Tuesday, September 25, 2012

Citizen publishers launch their own digital magazines, but the lack of a low cost digital publishing platform leads to some amateurish looking efforts

I normally wouldn't write about a new app such as Install Magazine, but thought it would be a good idea to once again call on Apple to create a program like iBooks Author but for magazine publishers.

Install Magazine is a bit like the nightmares I have concerning creating my own tablet magazine. As a former newspaper and magazine publisher I have basic InDesign and Quark skills. I can create a page layout, in other words, but you wouldn't want to see it print (or on the iPad).

Install is one of those digital magazines that reflects the joy of app creation, and the agony of launching.

The digital magazine is a series of single pages without any interactivity other than an embedded YouTube video and a few links. The magazine is supposed to be about mobile apps, and supposedly comes from someone who claims to be a developer, but really...

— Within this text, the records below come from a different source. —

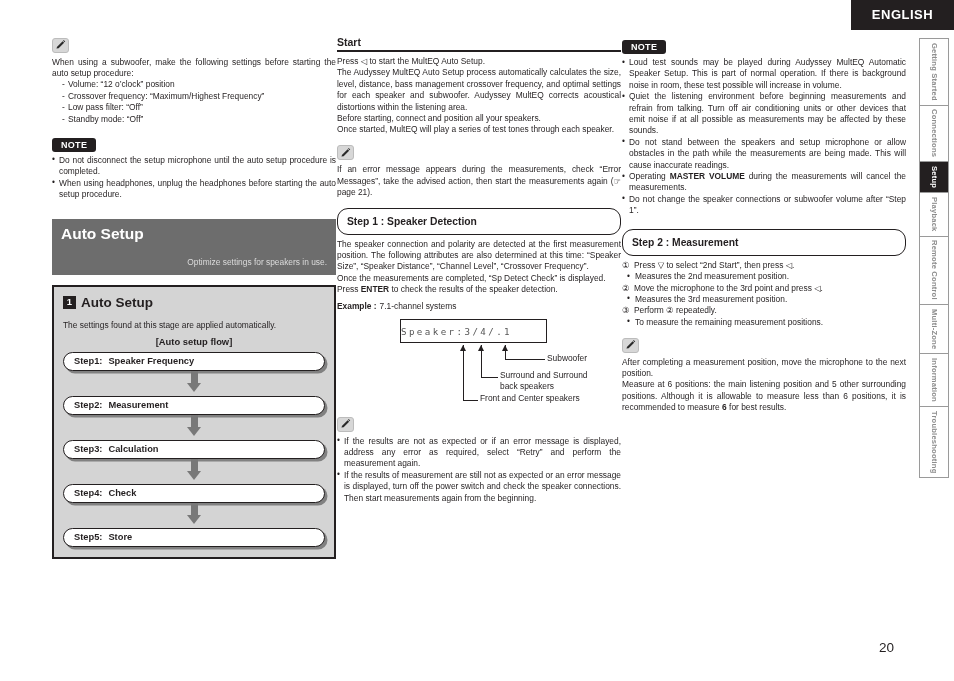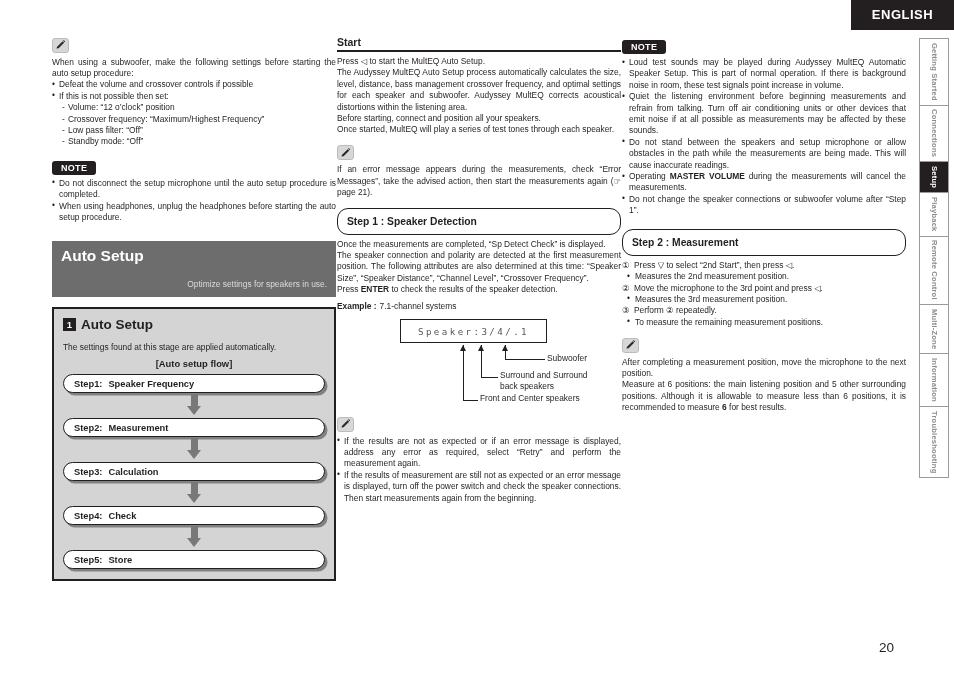"Loud test sounds may be" li { text: signals point -> possible will }
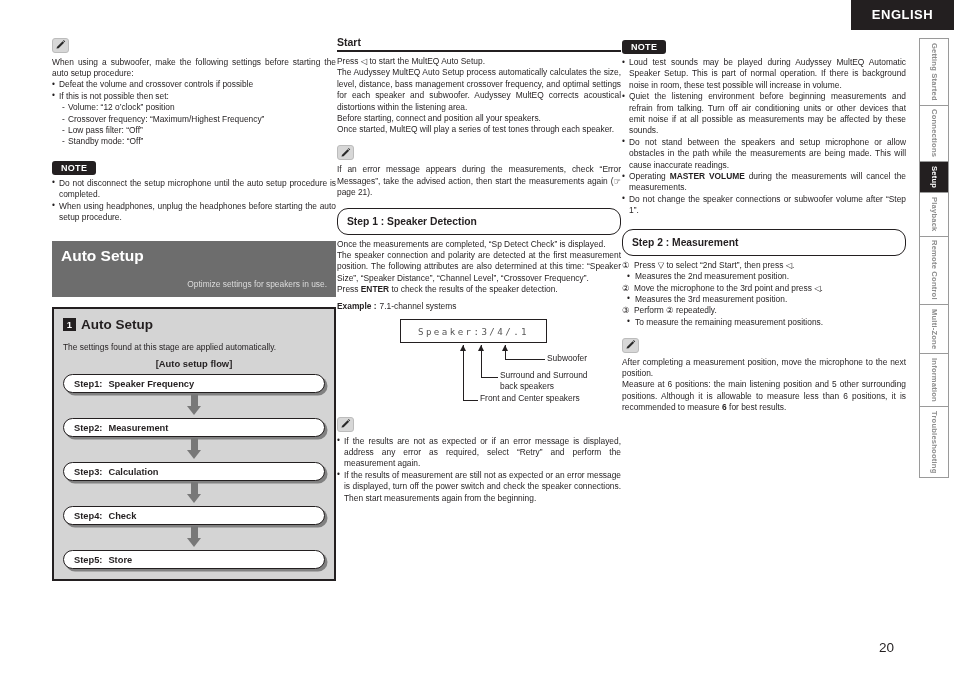"Defeat the volume and crossover" ul.bul { html: <ul> <li>Defeat the volume and crossover controls if possible</li> <li>If this is not possible then set:</li> </ul> -> none }
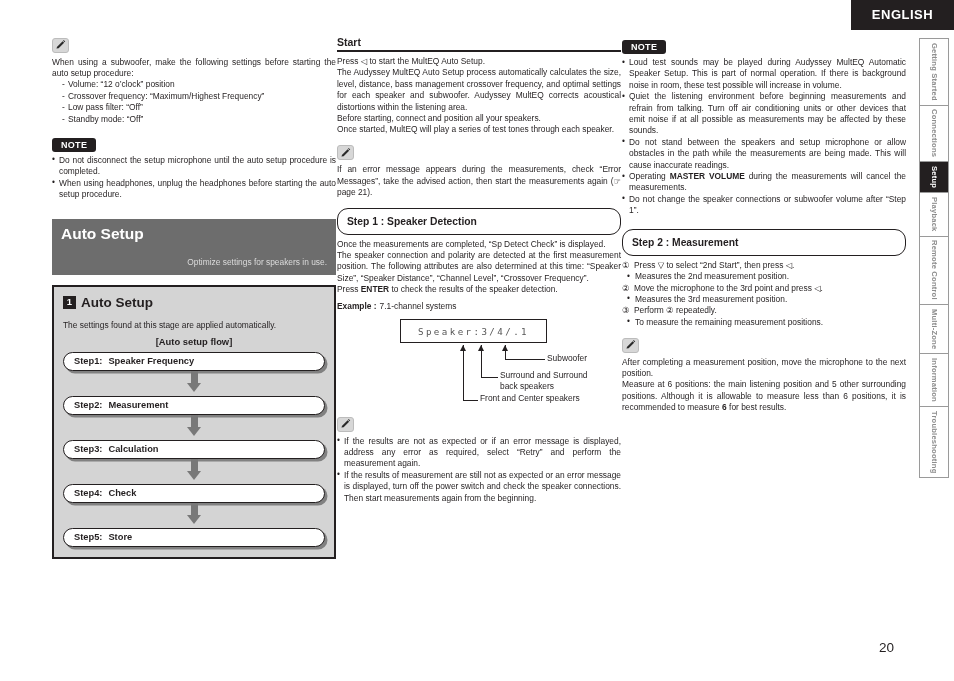"Once the measurements are completed," div.body-text { order: before "The speaker connection and polarity" -> after "The speaker connection and polarity" }
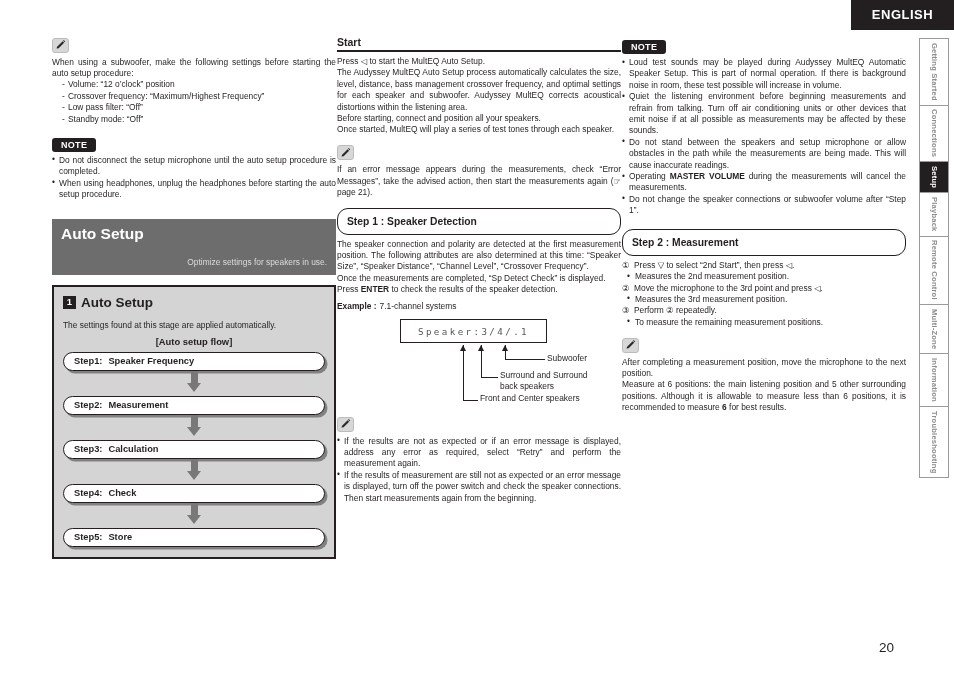"Speaker:3/4/.1" .lcd { justify-content: center -> none }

But let's not make fun of the effort here. Good job, well done, and all that.

The issue is that we're going to get many more of these amateurish looking digital publications until Apple gives us a solution as good as iBooks Author.

While Install Magazine is a freebee, another new digital magazine called MyPad Magazine wants to charge $6.99 per issue. It says the digital magazine covers such topics as "blogging from you iPad (sic)". The magazine looks like an informercial and really makes you wonder if Apple's CEO Tim Cook has instructed the app review team to let anything into the App Store so long as it has the potential to add another dollar to the company's bottom line.
At this late date, two and a half years after the launch of the original iPad, I am rather shocked that Apple hasn't done anything in the way of creating their own digital publishing platform for the iPad. Apple, you see, has this huge iAds issue. If the company were Google, it would see that in order to create inventory craving ads it should encourage more citizen publishing. Conversely, Google has the mobile ad platform but has such a fragmented tablet platform that it can't gain any traction.

Compounding the situation for citizen publishers seeking an inexpensive publishing solution is Apple's decision to default the sorting its apps by sales not release date. This makes it hard for new publishers to have their digital publishing efforts found inside the App Store. For now, maybe that is a good thing.